[DESCRIPTION OF THE TASK]: The line containing "2019-09-21 06:00 | temperature: 29.26" marks the end; write out exactly every line from the start of the data up to and including it, without the pictures.

[THE INPUT]:
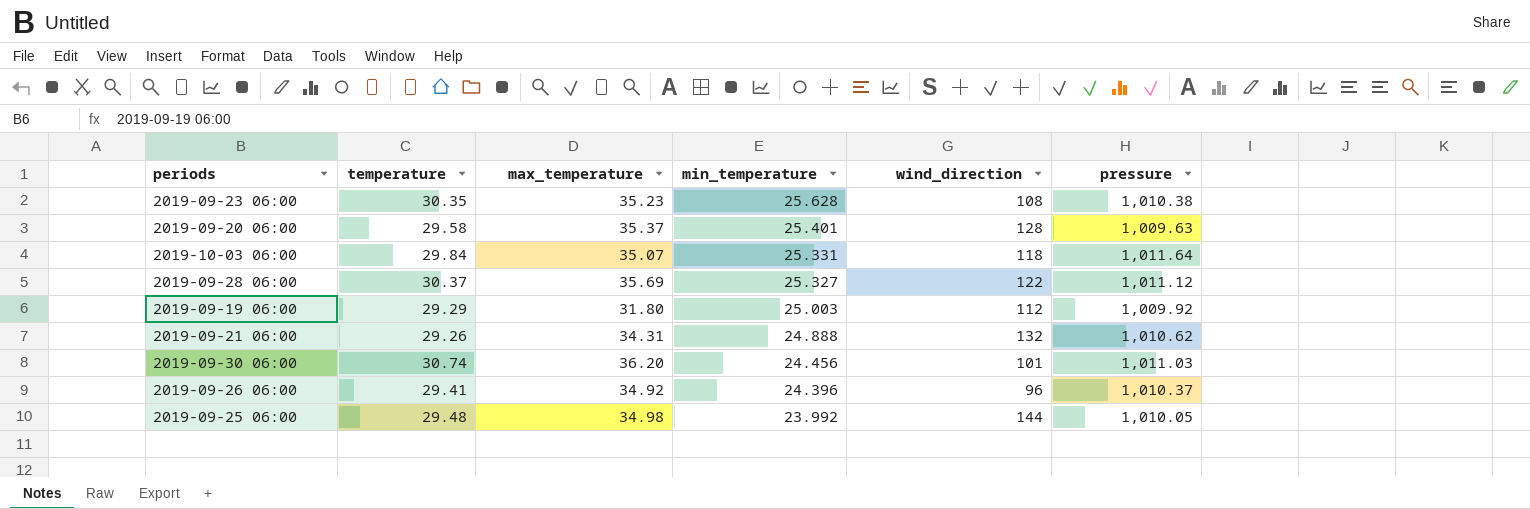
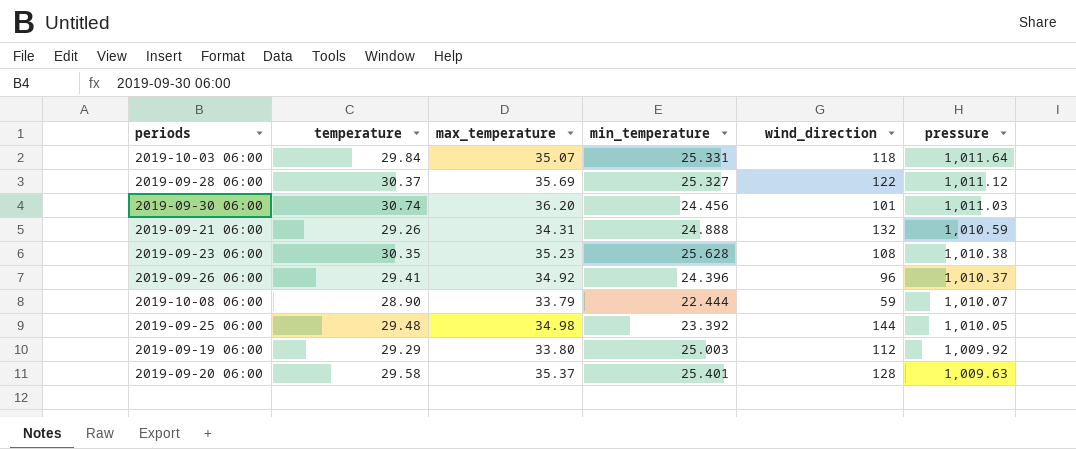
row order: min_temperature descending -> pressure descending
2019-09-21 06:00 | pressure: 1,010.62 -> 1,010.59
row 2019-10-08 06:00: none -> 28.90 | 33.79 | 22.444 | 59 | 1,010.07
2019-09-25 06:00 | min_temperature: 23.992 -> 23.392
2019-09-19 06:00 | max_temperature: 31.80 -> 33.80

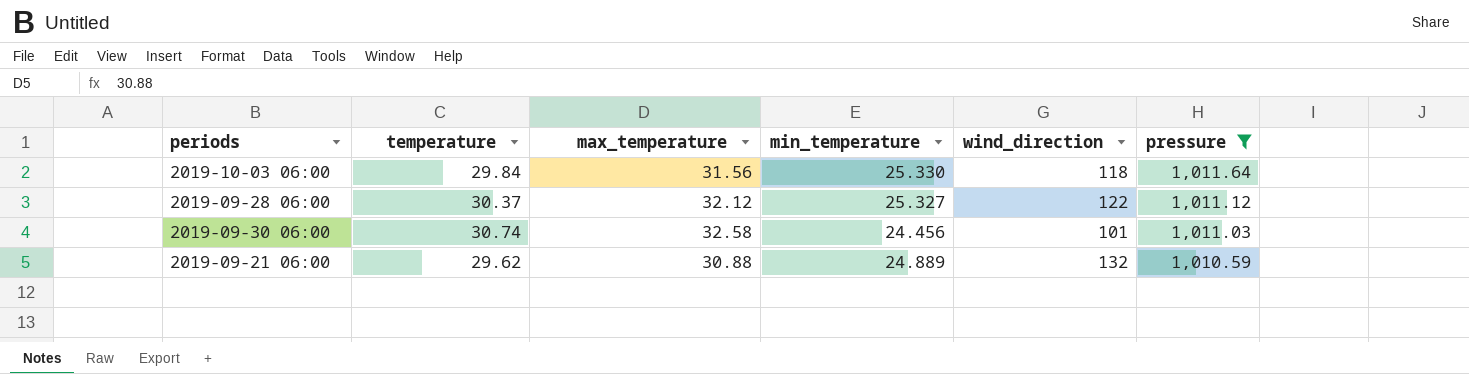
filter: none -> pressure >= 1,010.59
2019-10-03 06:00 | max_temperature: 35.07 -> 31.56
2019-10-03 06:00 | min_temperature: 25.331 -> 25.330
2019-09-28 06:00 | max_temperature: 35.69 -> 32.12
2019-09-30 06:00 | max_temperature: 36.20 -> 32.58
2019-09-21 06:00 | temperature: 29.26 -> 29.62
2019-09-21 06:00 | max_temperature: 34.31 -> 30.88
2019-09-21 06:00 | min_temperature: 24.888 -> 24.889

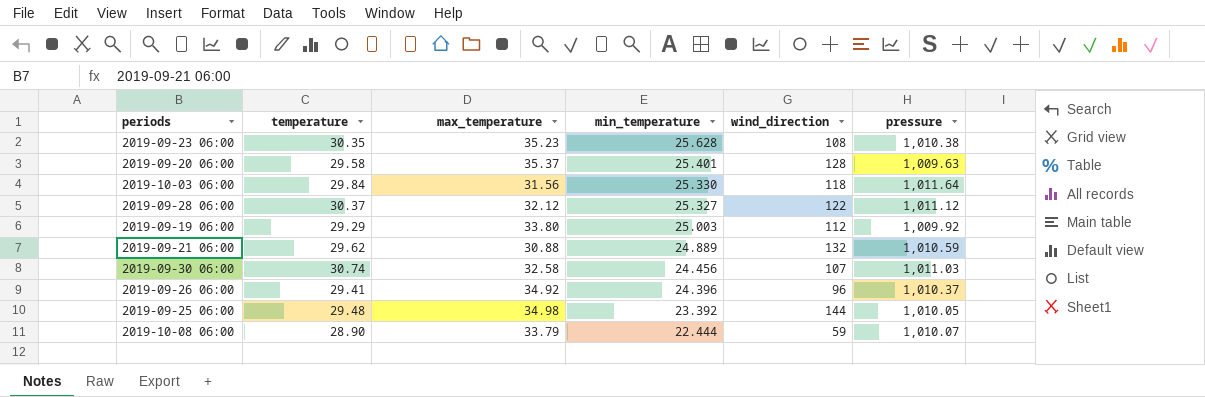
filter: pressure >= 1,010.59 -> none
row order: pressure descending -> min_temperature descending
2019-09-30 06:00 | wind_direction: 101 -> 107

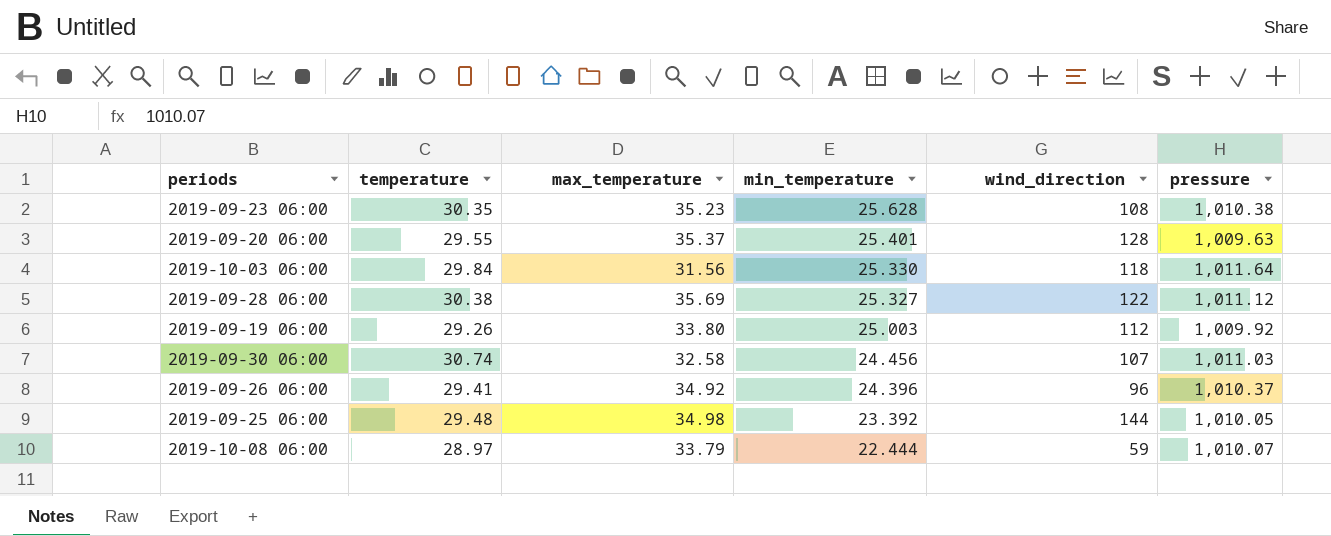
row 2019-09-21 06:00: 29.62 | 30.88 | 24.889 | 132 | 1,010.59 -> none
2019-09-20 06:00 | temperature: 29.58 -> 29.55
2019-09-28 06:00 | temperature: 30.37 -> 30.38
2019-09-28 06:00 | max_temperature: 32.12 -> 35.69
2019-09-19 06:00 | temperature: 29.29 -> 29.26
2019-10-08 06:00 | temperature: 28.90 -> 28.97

[EXERCISE SOLUTION]:
row order: min_temperature descending -> pressure descending
2019-09-21 06:00 | pressure: 1,010.62 -> 1,010.59
row 2019-10-08 06:00: none -> 28.90 | 33.79 | 22.444 | 59 | 1,010.07
2019-09-25 06:00 | min_temperature: 23.992 -> 23.392
2019-09-19 06:00 | max_temperature: 31.80 -> 33.80

filter: none -> pressure >= 1,010.59
2019-10-03 06:00 | max_temperature: 35.07 -> 31.56
2019-10-03 06:00 | min_temperature: 25.331 -> 25.330
2019-09-28 06:00 | max_temperature: 35.69 -> 32.12
2019-09-30 06:00 | max_temperature: 36.20 -> 32.58
2019-09-21 06:00 | temperature: 29.26 -> 29.62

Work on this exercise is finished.